Raymond Kipkorir Yator (born 7 April 1981) is a Kenyan former steeplechase athlete. He was a former world junior record holder and world junior champion for the steeplechase. His personal best of 8:03.74 minutes ranks him with the all-time top 25 for the event. He was a finalist at the 2001 World Championships in Athletics.

==Career==
Yator grew up in Kendur, a small village in Elgeyo-Marakwet County, and attended St Peters Marakwet Boys High School. He began to train with high level runners Reuben Kosgei, Bernard Barmasai and Patrick Sang. After running a time of 8:15.31 minutes at the Weltklasse Zürich in 1999 at the age of eighteen he took a gold medal at the 1999 African Junior Athletics Championships in a championships record.

He proved himself to be among the world elite at the 2000 Herculis meet, setting a time of 8:03.74 minutes.
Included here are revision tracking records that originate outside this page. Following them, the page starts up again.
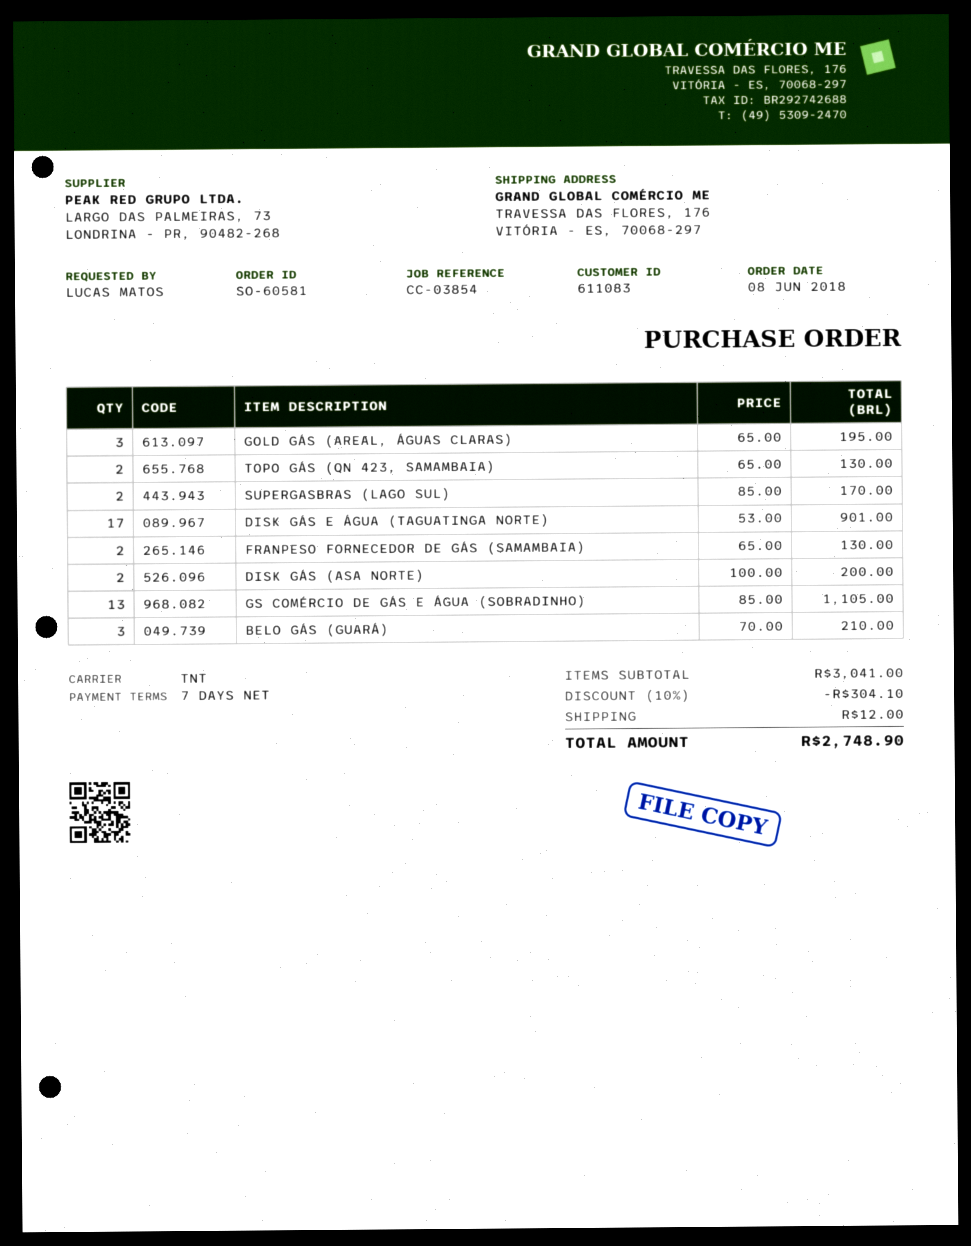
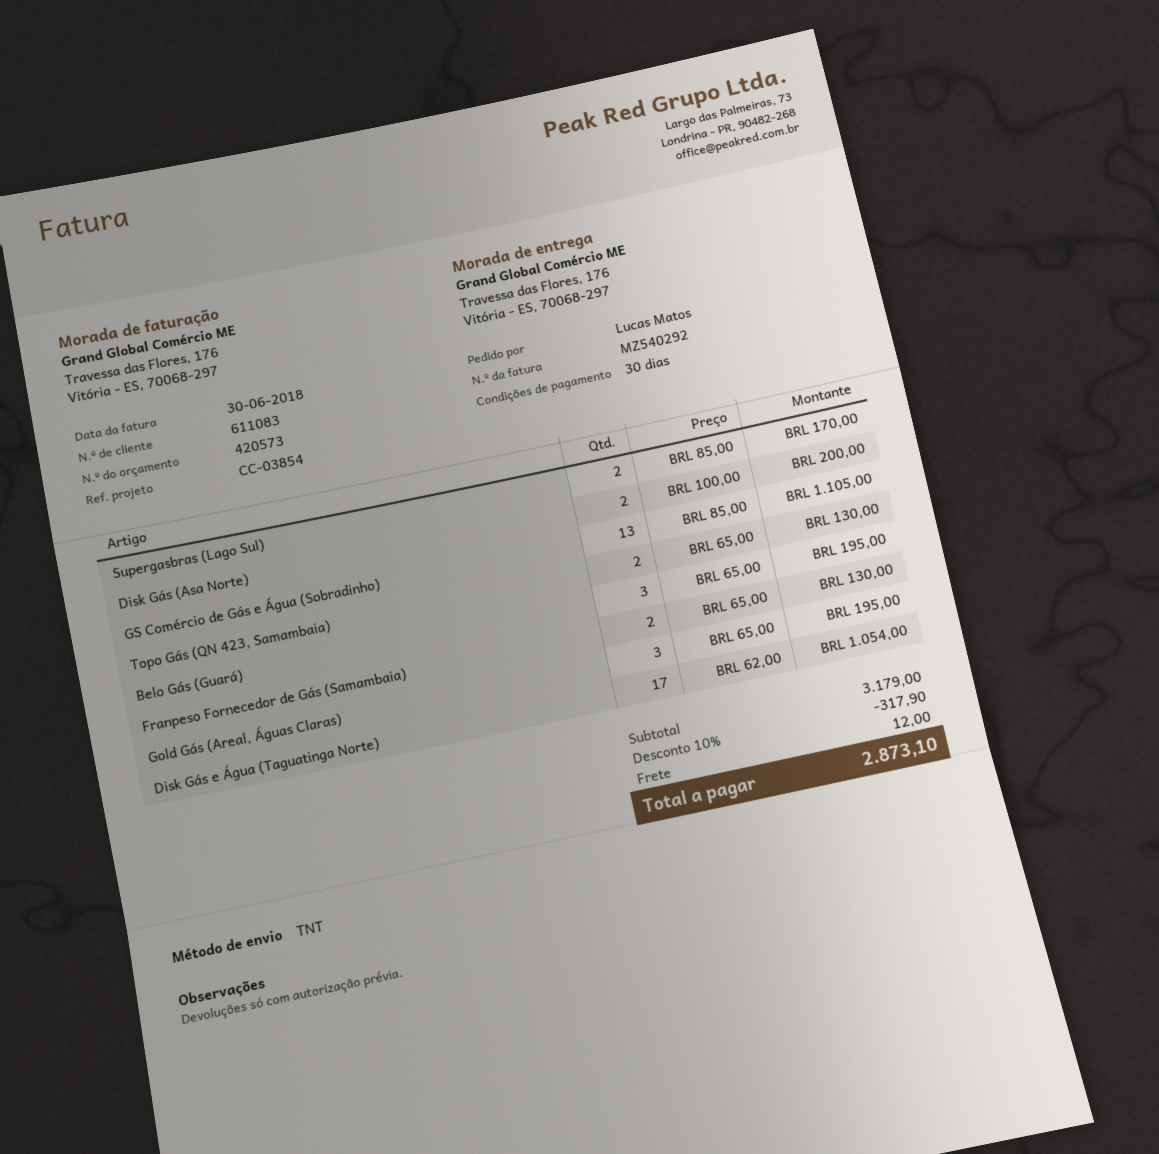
payment terms: 7 days -> 30 days
DISK GÁS E ÁGUA (TAGUATINGA NORTE): 17 x 53.00 = 901.00 -> 17 x 62.00 = 1054.00
BELO GÁS (GUARÁ): 3 x 70.00 = 210.00 -> 3 x 65.00 = 195.00
subtotal: 3041.00 -> 3179.00
discount: 10% = 304.10 -> 10% = 317.90
total: 2748.90 -> 2873.10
This was a world junior record, ranked him as the fourth fastest in the world that year and moved into the world's all-time top ten for the distance at the point. Although he was disappointed not to make the Olympic team that year, the teenager took the gold medal at the 2000 World Junior Championships in Athletics in a championship record of 8:16.34 minutes. He was sombre in victory in spite of having a fifteen-second winning margin.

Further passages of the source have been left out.